■ WORK REQUIRED
In the records below, find the line with "-> [627,584,676,592] --name" and the line with "-> [923,376,940,386] -t". Print both exactly, along with every line between them, and no other line.

■ DATA SUPPLIED

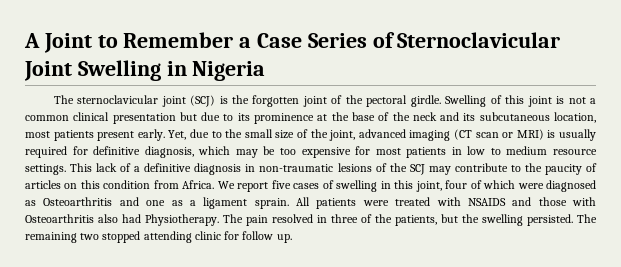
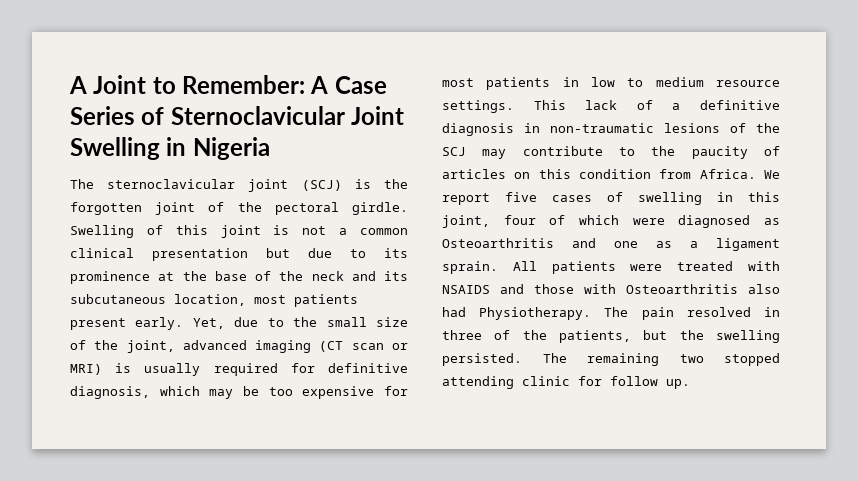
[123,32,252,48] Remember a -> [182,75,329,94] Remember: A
---
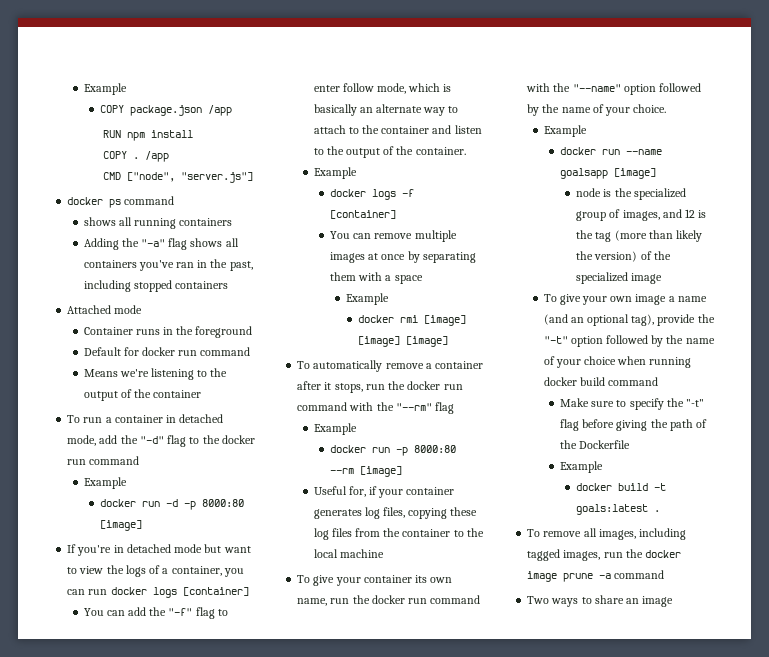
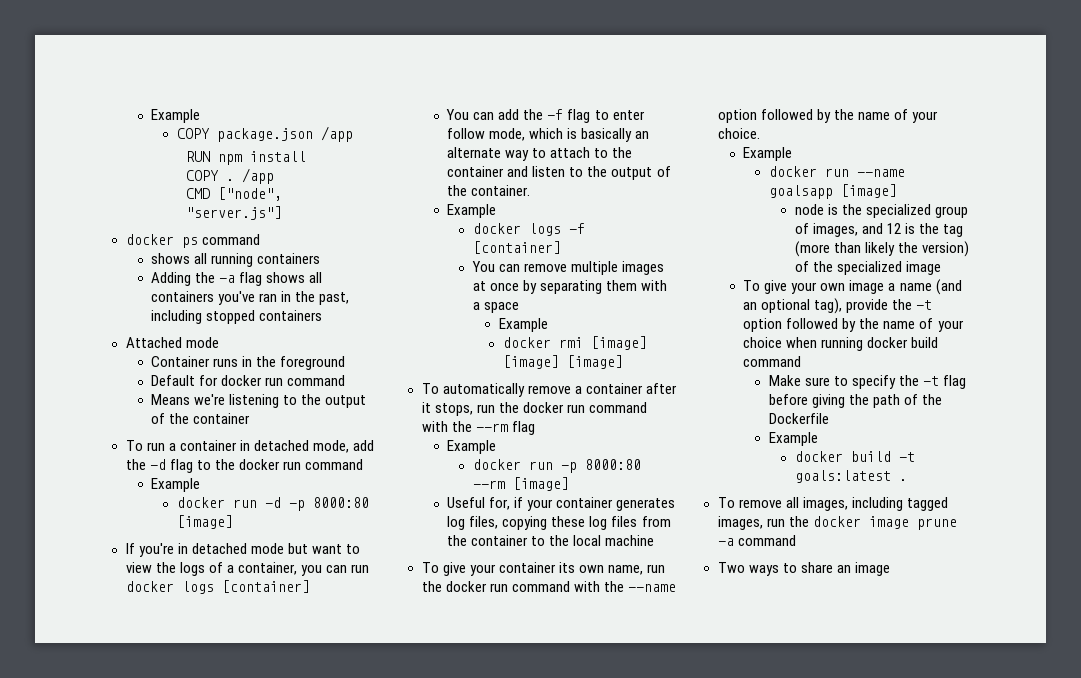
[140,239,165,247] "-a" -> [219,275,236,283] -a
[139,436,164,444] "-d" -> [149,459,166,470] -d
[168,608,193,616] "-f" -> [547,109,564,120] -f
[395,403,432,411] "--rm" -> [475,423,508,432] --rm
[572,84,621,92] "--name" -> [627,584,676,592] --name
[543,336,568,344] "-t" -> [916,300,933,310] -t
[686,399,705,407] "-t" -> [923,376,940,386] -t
---
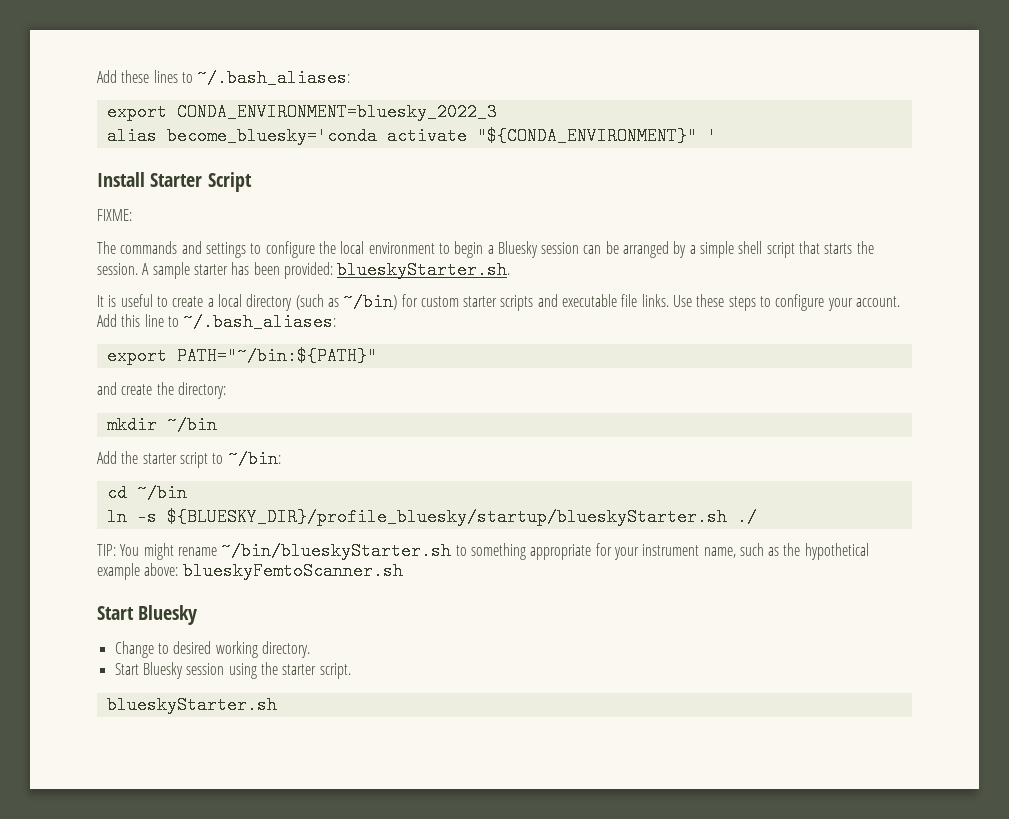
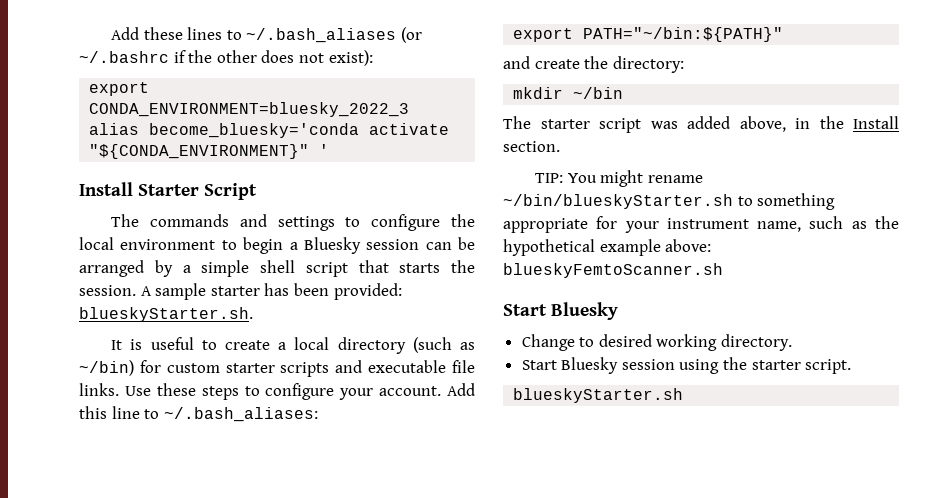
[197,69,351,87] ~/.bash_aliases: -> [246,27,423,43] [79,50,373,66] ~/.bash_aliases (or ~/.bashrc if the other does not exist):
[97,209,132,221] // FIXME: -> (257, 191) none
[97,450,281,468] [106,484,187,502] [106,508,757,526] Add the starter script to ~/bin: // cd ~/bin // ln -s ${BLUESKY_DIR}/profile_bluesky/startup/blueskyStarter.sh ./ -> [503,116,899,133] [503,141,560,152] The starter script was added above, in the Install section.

■ WRITTEN RESPONSE
[572,84,621,92] "--name" -> [627,584,676,592] --name
[543,336,568,344] "-t" -> [916,300,933,310] -t
[686,399,705,407] "-t" -> [923,376,940,386] -t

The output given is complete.